» Records excerpted from a collection
#####
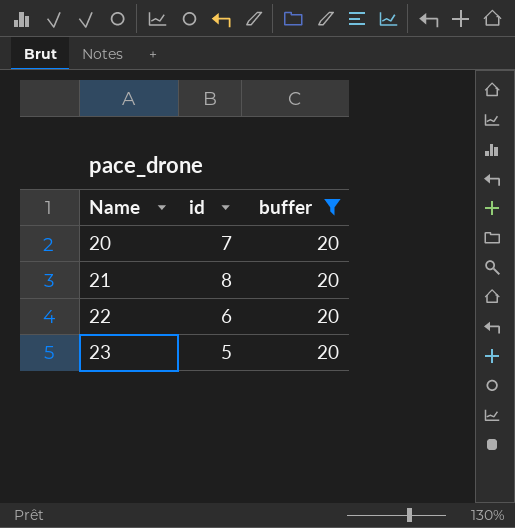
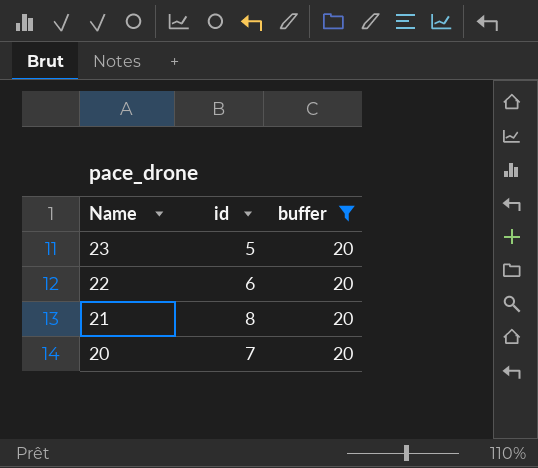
row order: Name ascending -> Name descending

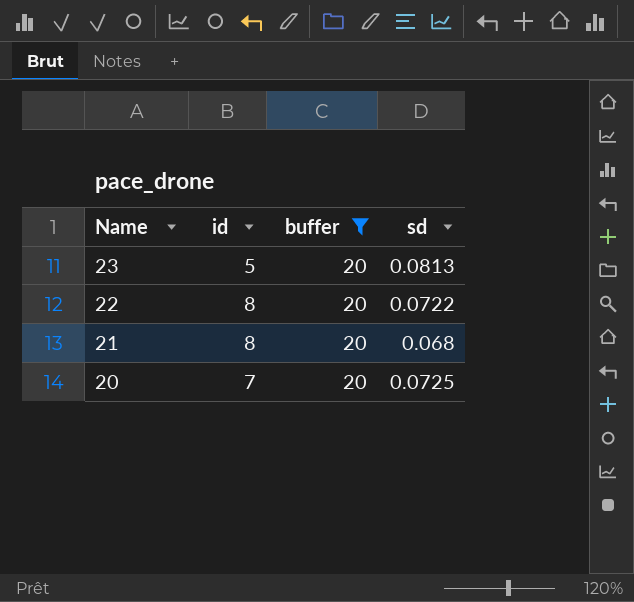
column sd | position: none -> 4
22 | id: 6 -> 8

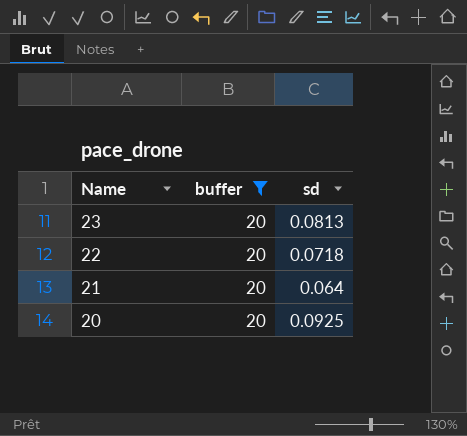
column id | position: 2 -> none
22 | sd: 0.0722 -> 0.0718
21 | sd: 0.068 -> 0.064
20 | sd: 0.0725 -> 0.0925

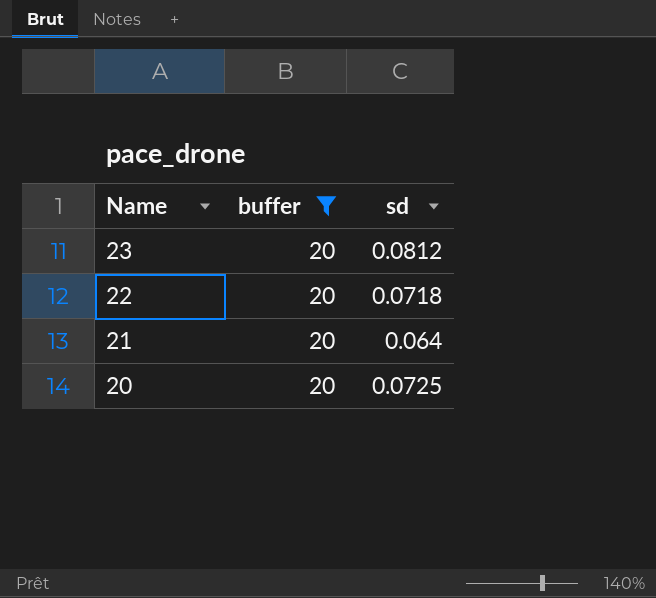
23 | sd: 0.0813 -> 0.0812
20 | sd: 0.0925 -> 0.0725

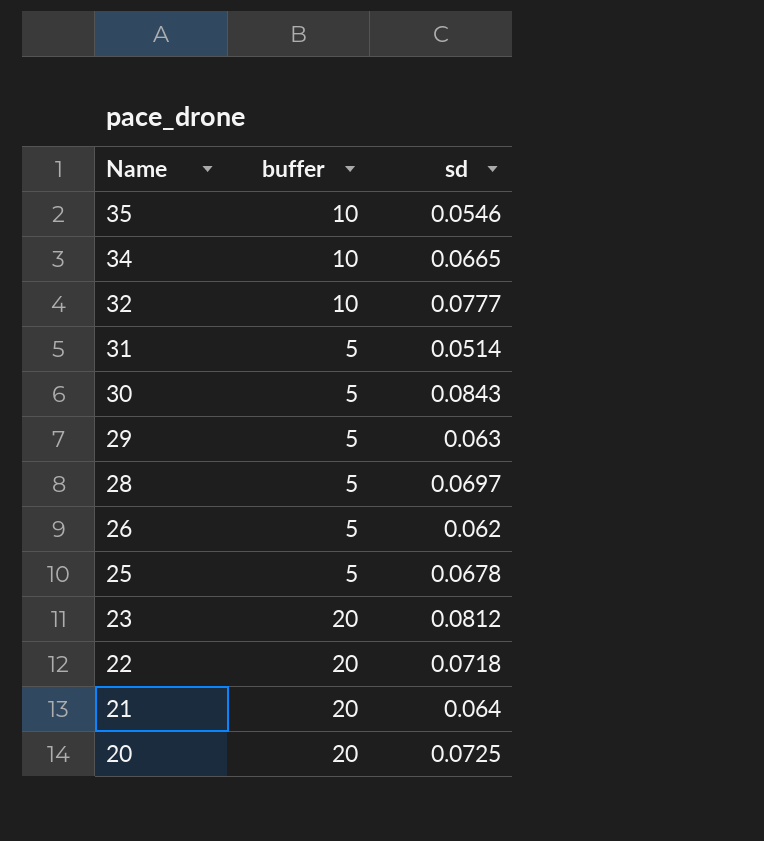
filter: buffer = 20 -> none

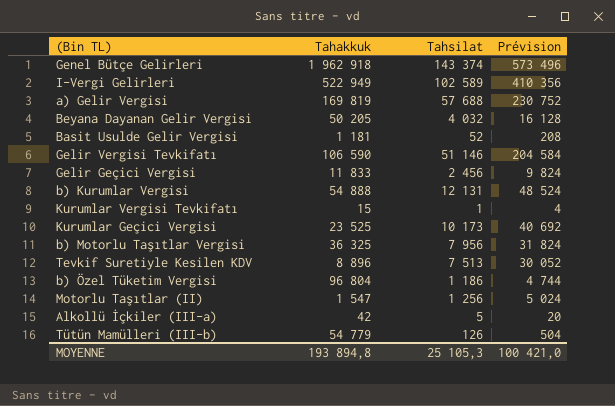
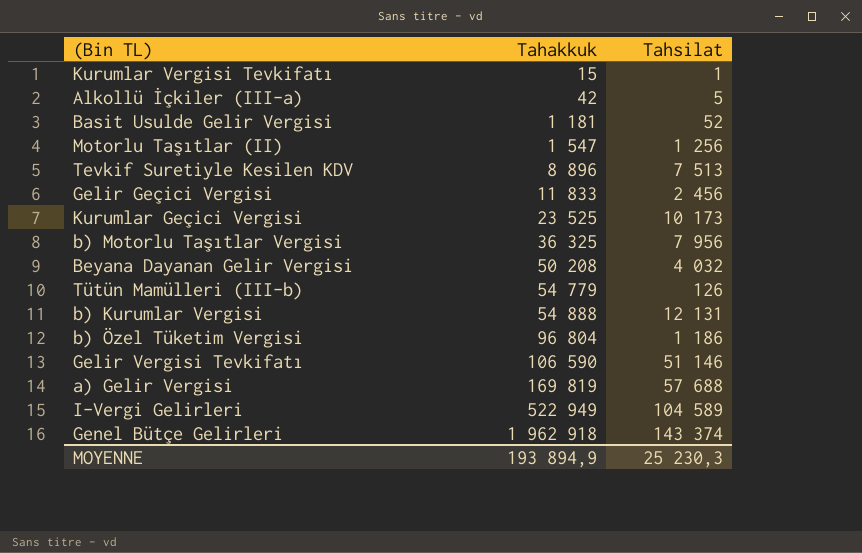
row order: none -> Tahakkuk ascending
column Prévision | formula: [Tahsilat] * 4 -> none
Beyana Dayanan Gelir Vergisi | Tahakkuk: 50 205 -> 50 208
I-Vergi Gelirleri | Tahsilat: 102 589 -> 104 589
MOYENNE | Tahakkuk: 193 894,8 -> 193 894,9
MOYENNE | Tahsilat: 25 105,3 -> 25 230,3

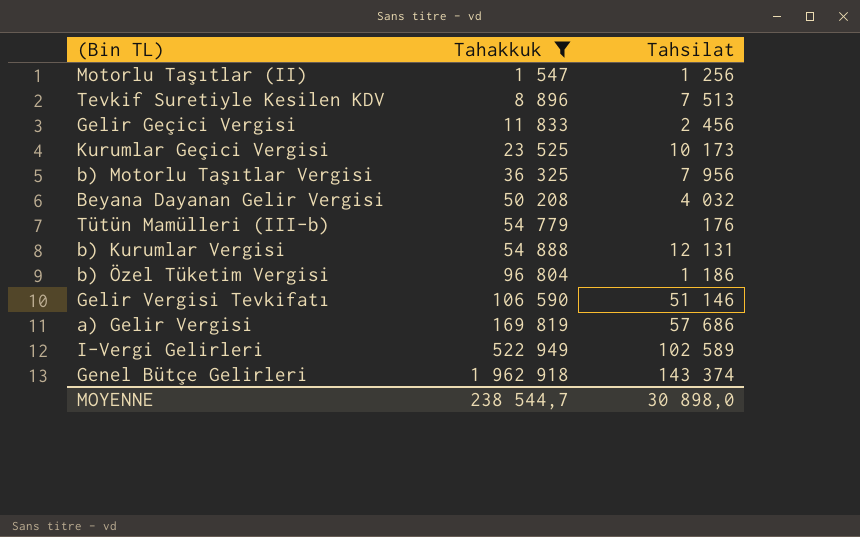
filter: none -> Tahakkuk >= 1 547
Tütün Mamülleri (III-b) | Tahsilat: 126 -> 176
a) Gelir Vergisi | Tahsilat: 57 688 -> 57 686
I-Vergi Gelirleri | Tahsilat: 104 589 -> 102 589
MOYENNE | Tahakkuk: 193 894,9 -> 238 544,7
MOYENNE | Tahsilat: 25 230,3 -> 30 898,0

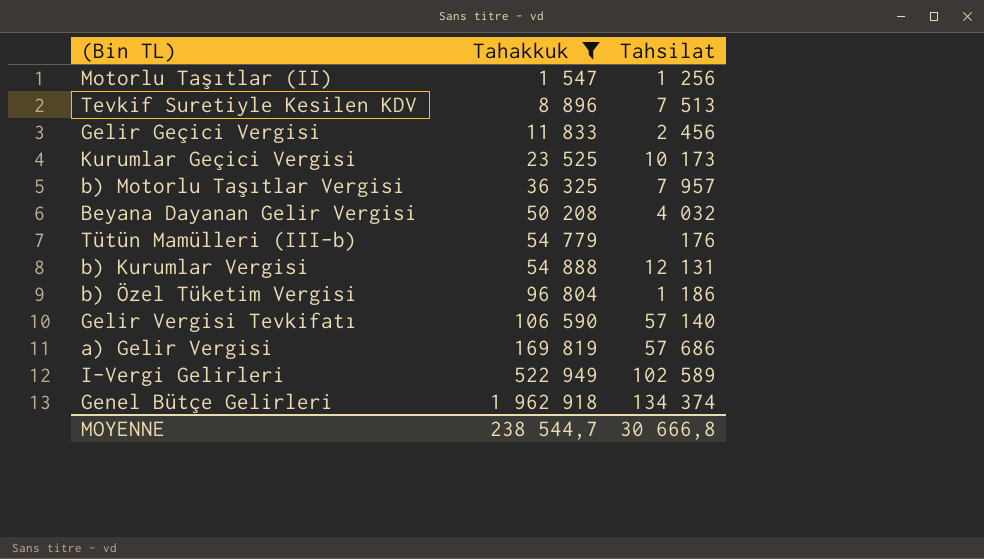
b) Motorlu Taşıtlar Vergisi | Tahsilat: 7 956 -> 7 957
Gelir Vergisi Tevkifatı | Tahsilat: 51 146 -> 57 140
Genel Bütçe Gelirleri | Tahsilat: 143 374 -> 134 374
MOYENNE | Tahsilat: 30 898,0 -> 30 666,8

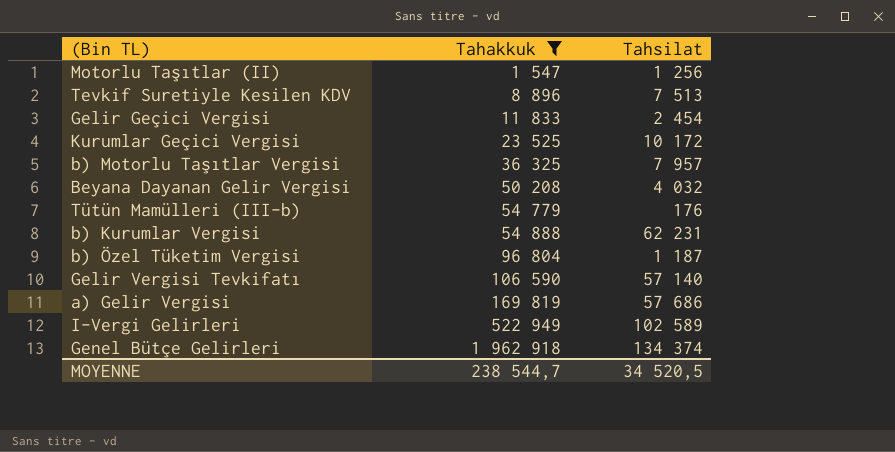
Gelir Geçici Vergisi | Tahsilat: 2 456 -> 2 454
Kurumlar Geçici Vergisi | Tahsilat: 10 173 -> 10 172
b) Kurumlar Vergisi | Tahsilat: 12 131 -> 62 231
b) Özel Tüketim Vergisi | Tahsilat: 1 186 -> 1 187
MOYENNE | Tahsilat: 30 666,8 -> 34 520,5

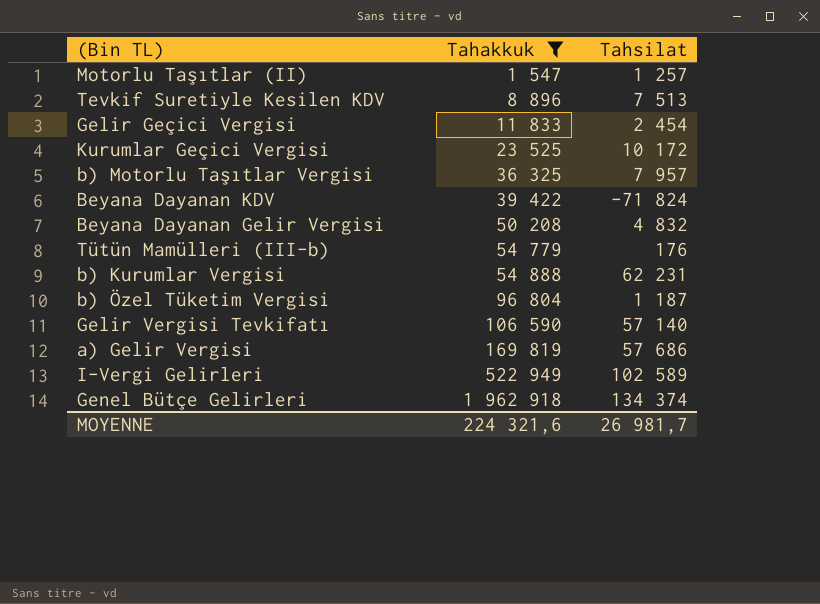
Motorlu Taşıtlar (II) | Tahsilat: 1 256 -> 1 257
row Beyana Dayanan KDV: none -> 39 422 | -71 824
Beyana Dayanan Gelir Vergisi | Tahsilat: 4 032 -> 4 832
MOYENNE | Tahakkuk: 238 544,7 -> 224 321,6
MOYENNE | Tahsilat: 34 520,5 -> 26 981,7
#####
» Requirement
Beginning at the line above that contains "20 | sd: 0.0725 -> 0.0925" and going on through the line that contains "Gelir Vergisi Tevkifatı", please copy every line exactly, leaving the pictures out and adding nothing.

» Task output
20 | sd: 0.0725 -> 0.0925

23 | sd: 0.0813 -> 0.0812
20 | sd: 0.0925 -> 0.0725

filter: buffer = 20 -> none

row order: none -> Tahakkuk ascending
column Prévision | formula: [Tahsilat] * 4 -> none
Beyana Dayanan Gelir Vergisi | Tahakkuk: 50 205 -> 50 208
I-Vergi Gelirleri | Tahsilat: 102 589 -> 104 589
MOYENNE | Tahakkuk: 193 894,8 -> 193 894,9
MOYENNE | Tahsilat: 25 105,3 -> 25 230,3

filter: none -> Tahakkuk >= 1 547
Tütün Mamülleri (III-b) | Tahsilat: 126 -> 176
a) Gelir Vergisi | Tahsilat: 57 688 -> 57 686
I-Vergi Gelirleri | Tahsilat: 104 589 -> 102 589
MOYENNE | Tahakkuk: 193 894,9 -> 238 544,7
MOYENNE | Tahsilat: 25 230,3 -> 30 898,0

b) Motorlu Taşıtlar Vergisi | Tahsilat: 7 956 -> 7 957
Gelir Vergisi Tevkifatı | Tahsilat: 51 146 -> 57 140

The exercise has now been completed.